Administration's 2012 budget plan relies on IT savings

By consolidating data centers, insourcing technology jobs and other measures, agencies could save $149 million.

Tim Sloan/Newscom

President Obama is asking Congress to end, pare back, or overhaul 211 federal services to recapture $33 billion in 2012 as part of a five-year freeze on discretionary nonsecurity funding. The programs targeted for the chopping block in the president's 2012 budget partly rely on three information technology initiatives slated to save taxpayers $149 million, including a plan to consolidate Treasury Department data centers and to eliminate many IT contractors.

The Treasury data center consolidation -- part of a larger overhaul of federal computing announced in December 2010 -- would combine the IT backbones of the Bureau of Public Debt and the Financial Management Service to shave $3 million off the department's budget in fiscal 2012 and $96 million through 2015. Treasury in 2011 would start merging five separate systems at the bureaus into two.

Under President Obama's proposal, the agencies in 2012 will link common IT services and "lay the foundation for insourcing selected contractor functions," which would mean bringing private sector jobs in-house. The department intends to shut down 13 of its 42 data centers by 2015.

The White House also wants to chop off $37 million, over five years, from a troubled digital preservation project at the National Archives and Records Administration. Watchdogs at the Government Accountability Office in January reported to Congress that the Electronic Records Archives, intended to ensure records can be opened decades from now regardless of the technology people are using, faces significant schedule delays and cost overruns.

The reduction reflects a plan to shift from the building phase of the project to live operations.
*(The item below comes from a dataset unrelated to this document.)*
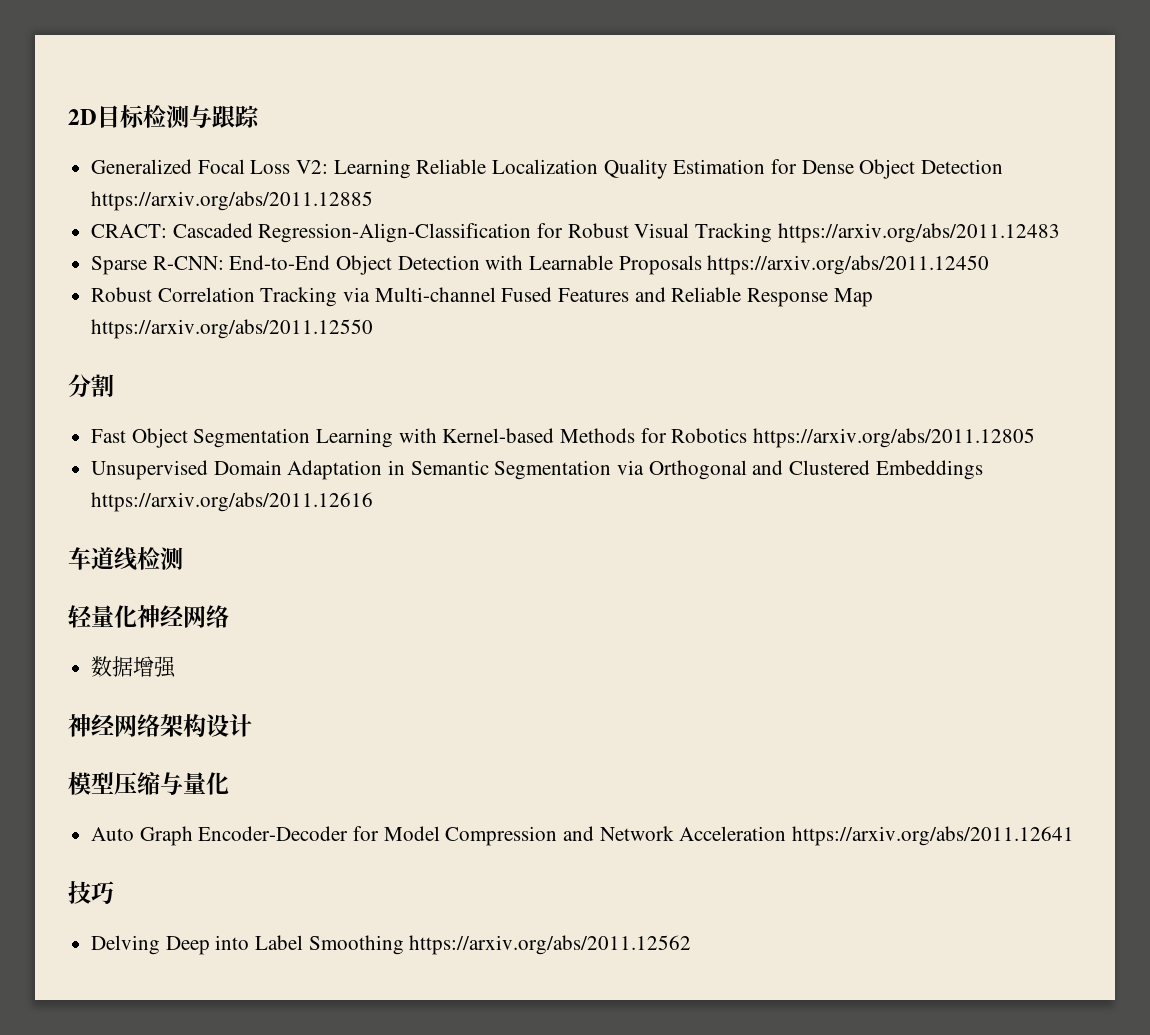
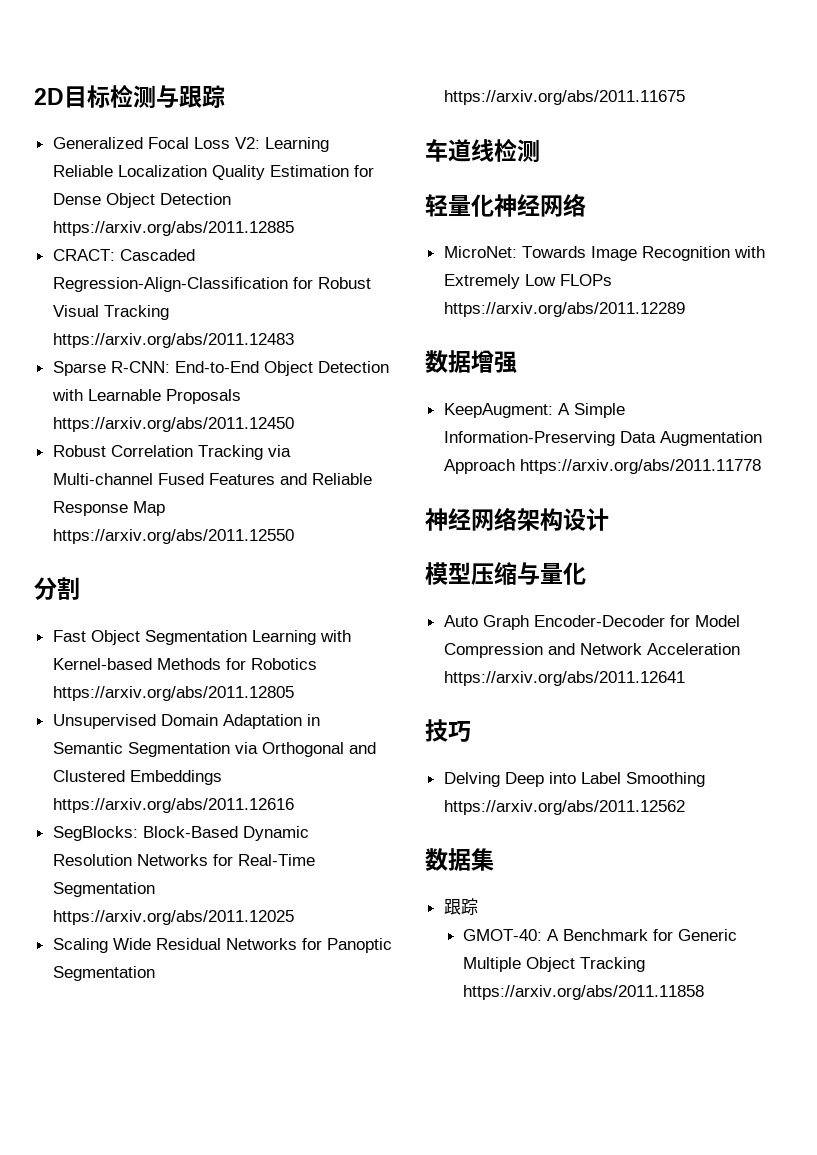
(374, 502) none -> [52,826,309,841] [52,854,315,866] [52,882,155,897] [52,910,294,925] [52,938,392,953] [52,966,155,981] [443,90,685,105] // SegBlocks: Block-Based Dynamic Resolution Networks for Real-Time Segmentation https://arxiv.org/abs/2011.12025 // Scaling Wide Residual Networks for Panoptic Segmentation https://arxiv.org/abs/2011.11675
[91,656,177,678] 数据增强 -> [443,246,765,261] [443,274,612,289] [443,302,685,317] [425,350,517,373] [443,403,625,418] [443,431,762,446] [443,459,761,474] MicroNet: Towards Image Recognition with Extremely Low FLOPs https://arxiv.org/abs/2011.12289 // 数据增强 // KeepAugment: A Simple Information-Preserving Data Augmentation Approach https://arxiv.org/abs/2011.11778
(692, 945) none -> [425,848,494,871] [443,898,478,915] [462,929,737,941] [462,957,645,972] [462,985,704,1000] // 数据集 // 跟踪 // GMOT-40: A Benchmark for Generic Multiple Object Tracking https://arxiv.org/abs/2011.11858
NARA will finish developing the system with 2011 appropriations, according to the budget. After White House officials this summer flagged the electronic archives as one of about 30 major IT projects at risk of failure, NARA put the program on a fast-track schedule for deployment.

The cutback "reflects a reprioritization of work and an acceleration of rollout of services to all federal agencies in 2011," the budget documents stated. "The 2012 budget provides for ERA operations and maintenance only . . . ERA will meet its core objectives, including safely preserving the government's electronic records and providing online public access."

Another program on the cutback list is travel. The fiscal 2012 plan requests replacing travel expenses at the Health and Human Services Department with less expensive telework technology. "The utilization of information technology tools for virtual meetings, desktop sharing, webinars, etc., will significantly change the manner how the Internet is used to connect with people from remote and noncentralized locations," the budget noted.

The president proposes increasing the use of Web-collaboration tools across HHS by 25 percent to save $16.6 million through 2015. The department already has begun using such applications at the Health Resources and Services Administration to do away with face-to-face meetings when officials have to review grant applications.

The budget does not break out the cost of executing the administration's IT procurement reforms unveiled in December 2010. It reinforces the strategy without specifying costs or savings from the plan's requirements, which include expanding the IT acquisition and program management workforces, sending beleaguered IT projects back to the drawing board and shifting to so-called cloud computing, or on-demand Web-based tools shared by multiple agencies.

The budget stated, "By consolidating data centers and leveraging cloud computing the federal government will reduce the nation's data center footprint, strengthen security and yield savings in the form of real estate, energy, equipment and maintenance costs that can then be redirected toward the projects with the greatest benefit to the American taxpayer."